■ Input material ■
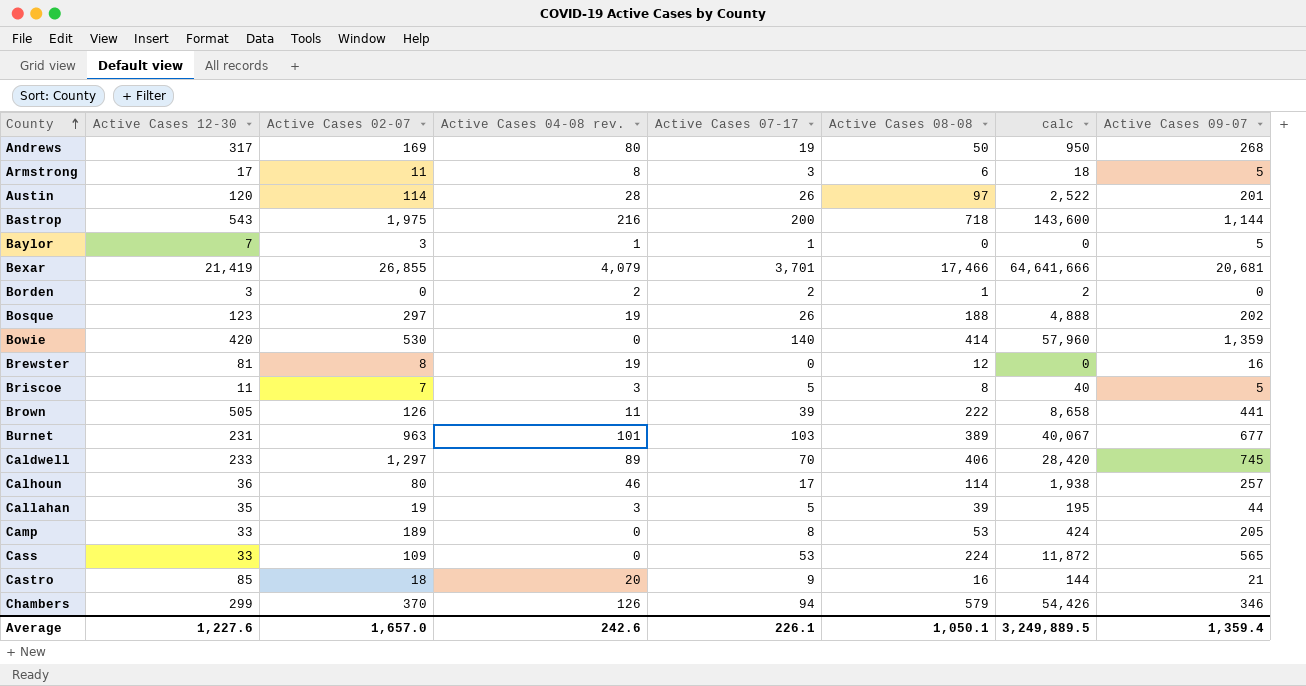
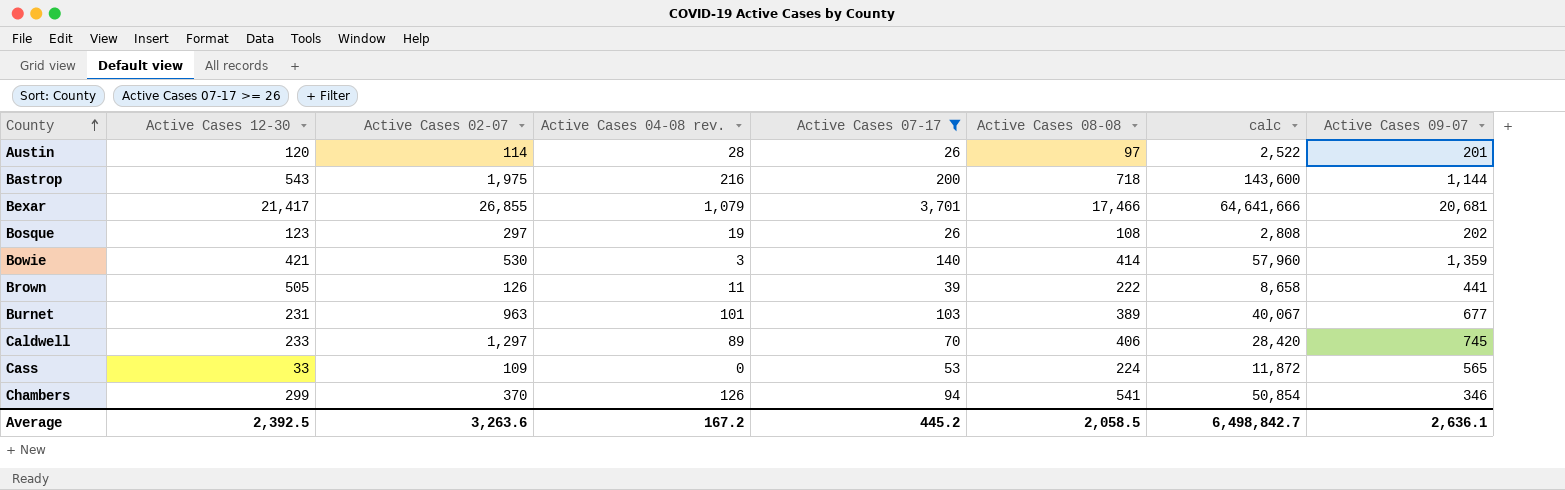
filter: none -> Active Cases 07-17 >= 26
Bexar | Active Cases 12-30: 21,419 -> 21,417
Bexar | Active Cases 04-08 rev.: 4,079 -> 1,079
Bosque | Active Cases 08-08: 188 -> 108
Bosque | calc: 4,888 -> 2,808
Bowie | Active Cases 12-30: 420 -> 421
Bowie | Active Cases 04-08 rev.: 0 -> 3
Chambers | Active Cases 08-08: 579 -> 541
Chambers | calc: 54,426 -> 50,854
Average | Active Cases 12-30: 1,227.6 -> 2,392.5
Average | Active Cases 02-07: 1,657.0 -> 3,263.6
Average | Active Cases 04-08 rev.: 242.6 -> 167.2
Average | Active Cases 07-17: 226.1 -> 445.2
Average | Active Cases 08-08: 1,050.1 -> 2,058.5
Average | calc: 3,249,889.5 -> 6,498,842.7
Average | Active Cases 09-07: 1,359.4 -> 2,636.1

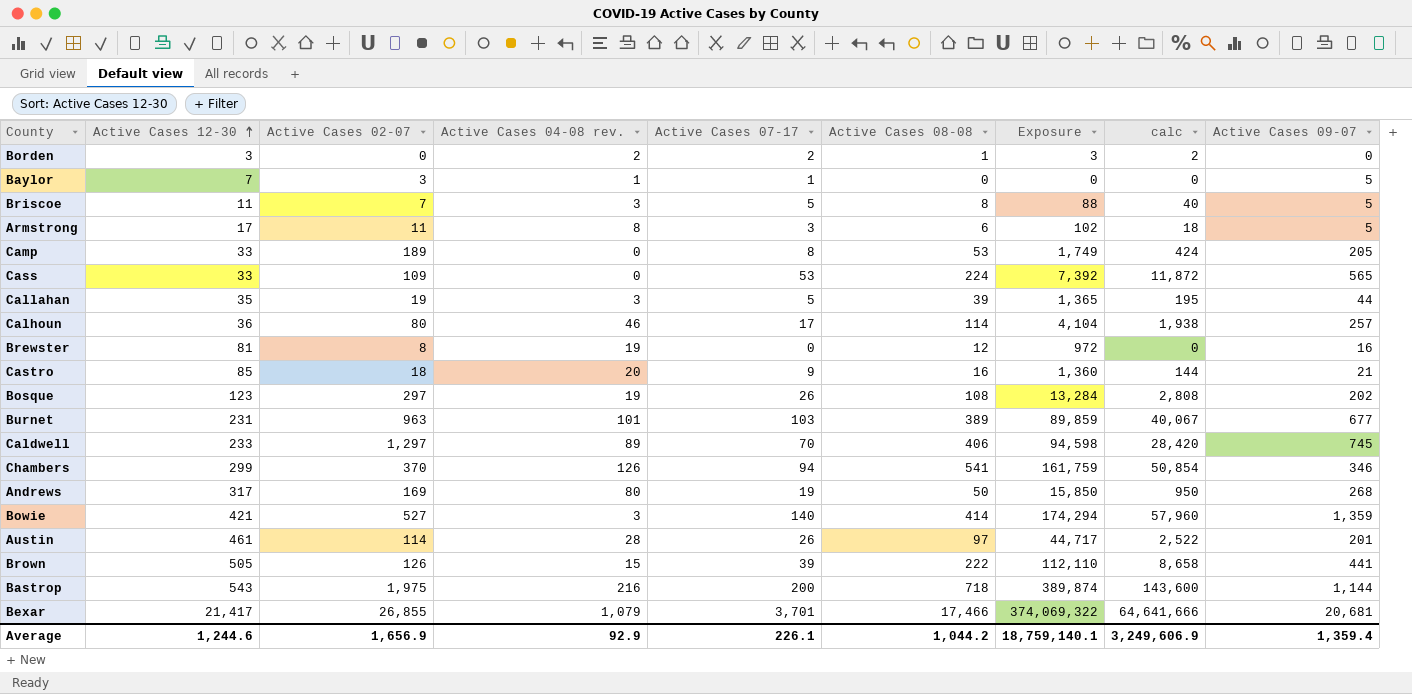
filter: Active Cases 07-17 >= 26 -> none
row order: County ascending -> Active Cases 12-30 ascending
column Exposure | formula: none -> [Active Cases 12-30] * [Active Cases 08-08]
Bowie | Active Cases 02-07: 530 -> 527
Austin | Active Cases 12-30: 120 -> 461
Brown | Active Cases 04-08 rev.: 11 -> 15
Average | Active Cases 12-30: 2,392.5 -> 1,244.6
Average | Active Cases 02-07: 3,263.6 -> 1,656.9
Average | Active Cases 04-08 rev.: 167.2 -> 92.9
Average | Active Cases 07-17: 445.2 -> 226.1
Average | Active Cases 08-08: 2,058.5 -> 1,044.2
Average | calc: 6,498,842.7 -> 3,249,606.9
Average | Active Cases 09-07: 2,636.1 -> 1,359.4

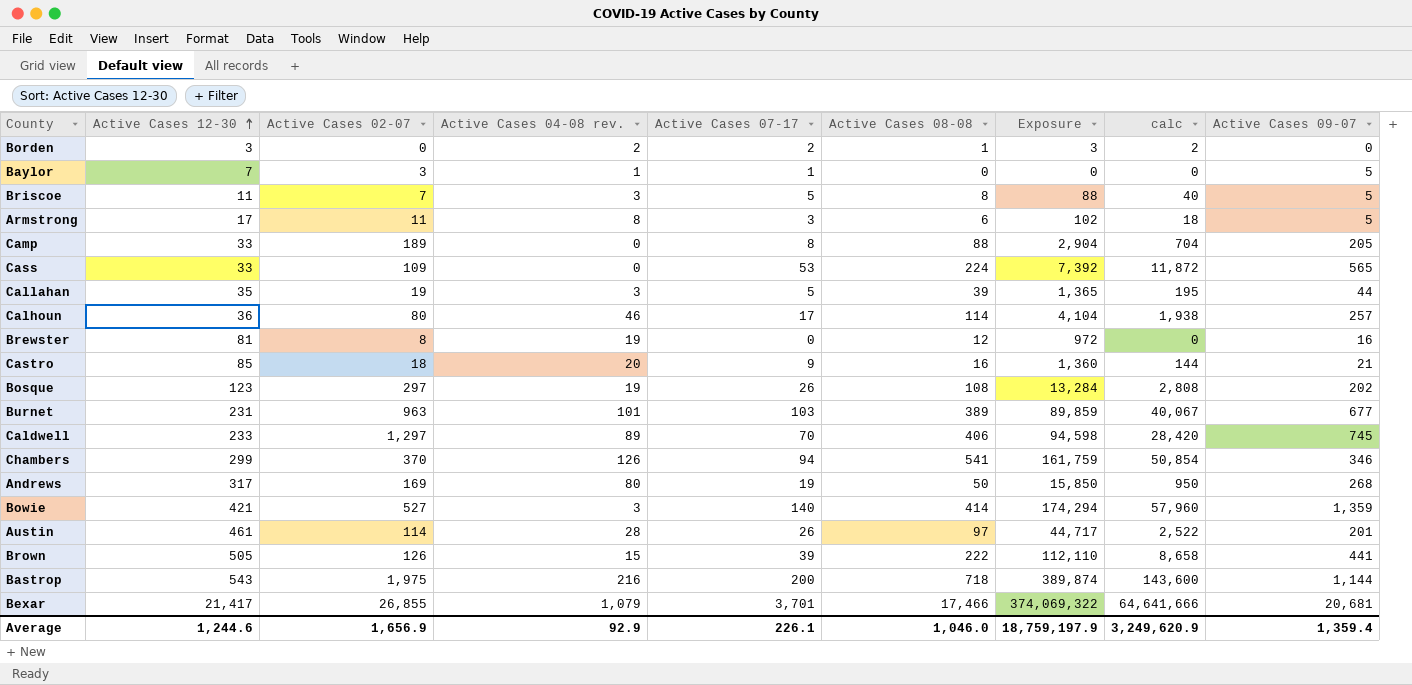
Camp | Active Cases 08-08: 53 -> 88
Camp | Exposure: 1,749 -> 2,904
Camp | calc: 424 -> 704
Average | Active Cases 08-08: 1,044.2 -> 1,046.0
Average | Exposure: 18,759,140.1 -> 18,759,197.9
Average | calc: 3,249,606.9 -> 3,249,620.9

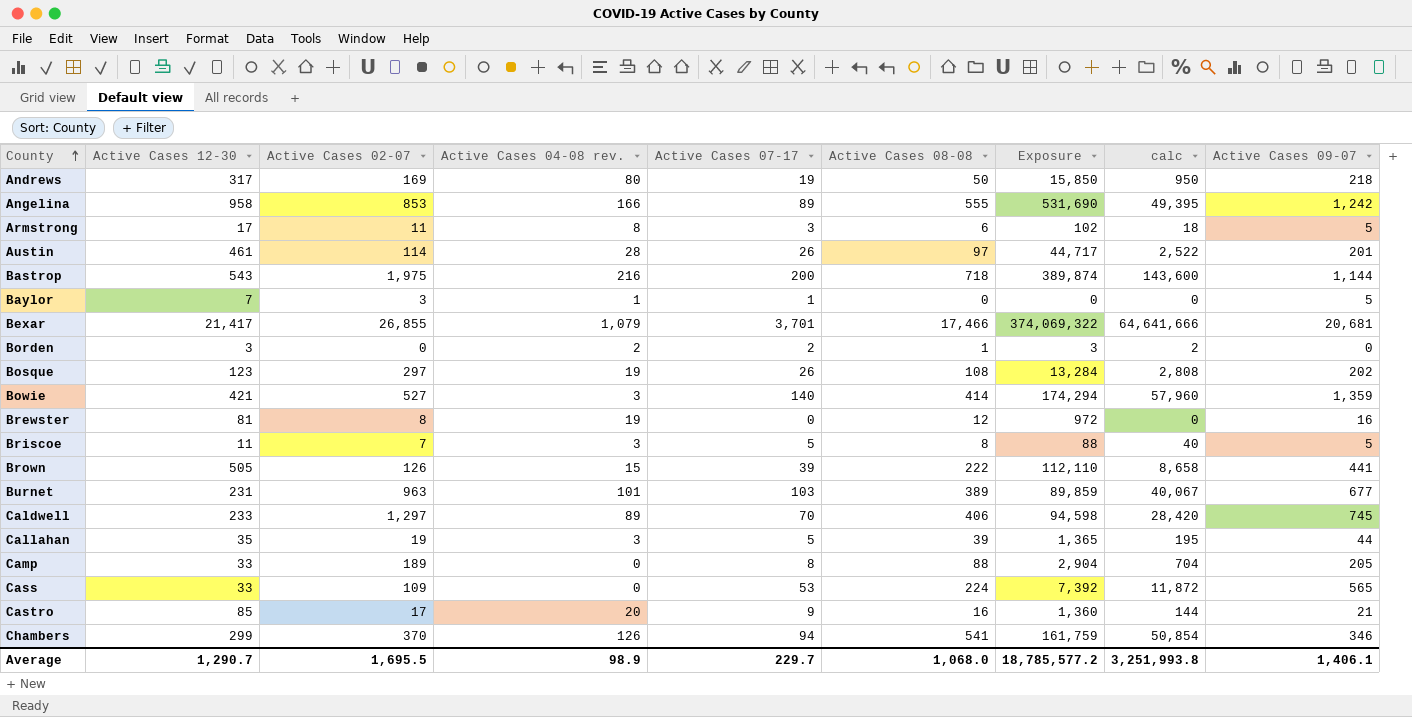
row order: Active Cases 12-30 ascending -> County ascending
row Calhoun: 36 | 80 | 46 | 17 | 114 | 4,104 | 1,938 | 257 -> none
Andrews | Active Cases 09-07: 268 -> 218
row Angelina: none -> 958 | 853 | 166 | 89 | 555 | 531,690 | 49,395 | 1,242
Castro | Active Cases 02-07: 18 -> 17
Average | Active Cases 12-30: 1,244.6 -> 1,290.7
Average | Active Cases 02-07: 1,656.9 -> 1,695.5
Average | Active Cases 04-08 rev.: 92.9 -> 98.9
Average | Active Cases 07-17: 226.1 -> 229.7
Average | Active Cases 08-08: 1,046.0 -> 1,068.0
Average | Exposure: 18,759,197.9 -> 18,785,577.2
Average | calc: 3,249,620.9 -> 3,251,993.8
Average | Active Cases 09-07: 1,359.4 -> 1,406.1

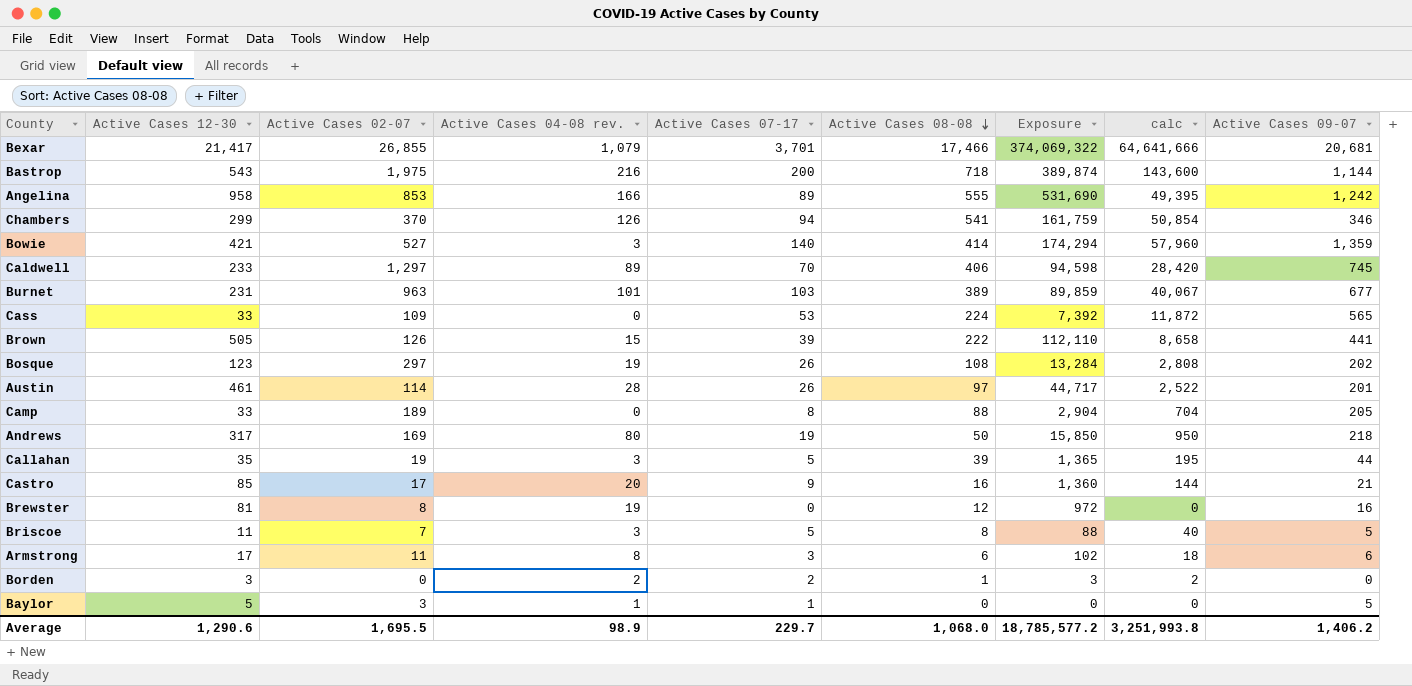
row order: County ascending -> Active Cases 08-08 descending
Armstrong | Active Cases 09-07: 5 -> 6
Baylor | Active Cases 12-30: 7 -> 5
Average | Active Cases 12-30: 1,290.7 -> 1,290.6
Average | Active Cases 09-07: 1,406.1 -> 1,406.2

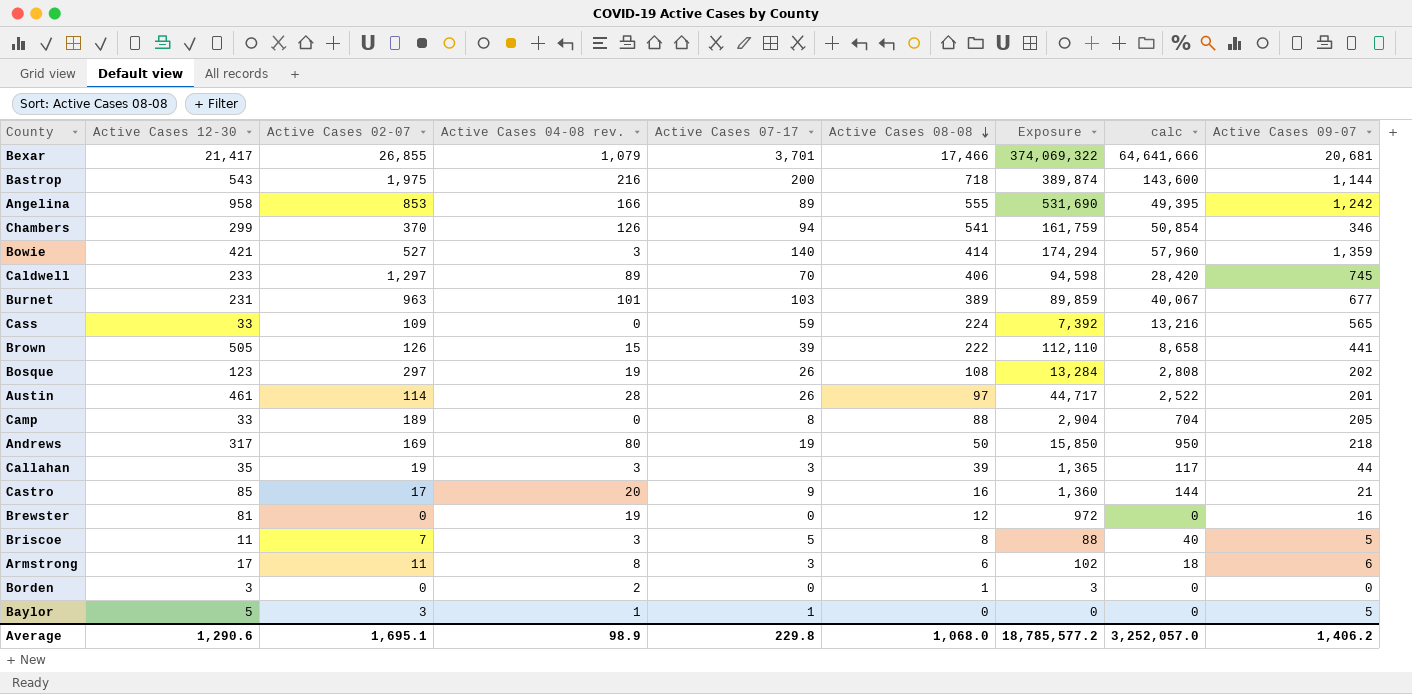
Cass | Active Cases 07-17: 53 -> 59
Cass | calc: 11,872 -> 13,216
Callahan | Active Cases 07-17: 5 -> 3
Callahan | calc: 195 -> 117
Brewster | Active Cases 02-07: 8 -> 0
Borden | Active Cases 07-17: 2 -> 0
Borden | calc: 2 -> 0
Average | Active Cases 02-07: 1,695.5 -> 1,695.1
Average | Active Cases 07-17: 229.7 -> 229.8
Average | calc: 3,251,993.8 -> 3,252,057.0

■ What is needed ■
Your response must consist of the material above, reproduced word for word, with the images omitted.

■ Written solution ■
filter: none -> Active Cases 07-17 >= 26
Bexar | Active Cases 12-30: 21,419 -> 21,417
Bexar | Active Cases 04-08 rev.: 4,079 -> 1,079
Bosque | Active Cases 08-08: 188 -> 108
Bosque | calc: 4,888 -> 2,808
Bowie | Active Cases 12-30: 420 -> 421
Bowie | Active Cases 04-08 rev.: 0 -> 3
Chambers | Active Cases 08-08: 579 -> 541
Chambers | calc: 54,426 -> 50,854
Average | Active Cases 12-30: 1,227.6 -> 2,392.5
Average | Active Cases 02-07: 1,657.0 -> 3,263.6
Average | Active Cases 04-08 rev.: 242.6 -> 167.2
Average | Active Cases 07-17: 226.1 -> 445.2
Average | Active Cases 08-08: 1,050.1 -> 2,058.5
Average | calc: 3,249,889.5 -> 6,498,842.7
Average | Active Cases 09-07: 1,359.4 -> 2,636.1

filter: Active Cases 07-17 >= 26 -> none
row order: County ascending -> Active Cases 12-30 ascending
column Exposure | formula: none -> [Active Cases 12-30] * [Active Cases 08-08]
Bowie | Active Cases 02-07: 530 -> 527
Austin | Active Cases 12-30: 120 -> 461
Brown | Active Cases 04-08 rev.: 11 -> 15
Average | Active Cases 12-30: 2,392.5 -> 1,244.6
Average | Active Cases 02-07: 3,263.6 -> 1,656.9
Average | Active Cases 04-08 rev.: 167.2 -> 92.9
Average | Active Cases 07-17: 445.2 -> 226.1
Average | Active Cases 08-08: 2,058.5 -> 1,044.2
Average | calc: 6,498,842.7 -> 3,249,606.9
Average | Active Cases 09-07: 2,636.1 -> 1,359.4

Camp | Active Cases 08-08: 53 -> 88
Camp | Exposure: 1,749 -> 2,904
Camp | calc: 424 -> 704
Average | Active Cases 08-08: 1,044.2 -> 1,046.0
Average | Exposure: 18,759,140.1 -> 18,759,197.9
Average | calc: 3,249,606.9 -> 3,249,620.9

row order: Active Cases 12-30 ascending -> County ascending
row Calhoun: 36 | 80 | 46 | 17 | 114 | 4,104 | 1,938 | 257 -> none
Andrews | Active Cases 09-07: 268 -> 218
row Angelina: none -> 958 | 853 | 166 | 89 | 555 | 531,690 | 49,395 | 1,242
Castro | Active Cases 02-07: 18 -> 17
Average | Active Cases 12-30: 1,244.6 -> 1,290.7
Average | Active Cases 02-07: 1,656.9 -> 1,695.5
Average | Active Cases 04-08 rev.: 92.9 -> 98.9
Average | Active Cases 07-17: 226.1 -> 229.7
Average | Active Cases 08-08: 1,046.0 -> 1,068.0
Average | Exposure: 18,759,197.9 -> 18,785,577.2
Average | calc: 3,249,620.9 -> 3,251,993.8
Average | Active Cases 09-07: 1,359.4 -> 1,406.1

row order: County ascending -> Active Cases 08-08 descending
Armstrong | Active Cases 09-07: 5 -> 6
Baylor | Active Cases 12-30: 7 -> 5
Average | Active Cases 12-30: 1,290.7 -> 1,290.6
Average | Active Cases 09-07: 1,406.1 -> 1,406.2

Cass | Active Cases 07-17: 53 -> 59
Cass | calc: 11,872 -> 13,216
Callahan | Active Cases 07-17: 5 -> 3
Callahan | calc: 195 -> 117
Brewster | Active Cases 02-07: 8 -> 0
Borden | Active Cases 07-17: 2 -> 0
Borden | calc: 2 -> 0
Average | Active Cases 02-07: 1,695.5 -> 1,695.1
Average | Active Cases 07-17: 229.7 -> 229.8
Average | calc: 3,251,993.8 -> 3,252,057.0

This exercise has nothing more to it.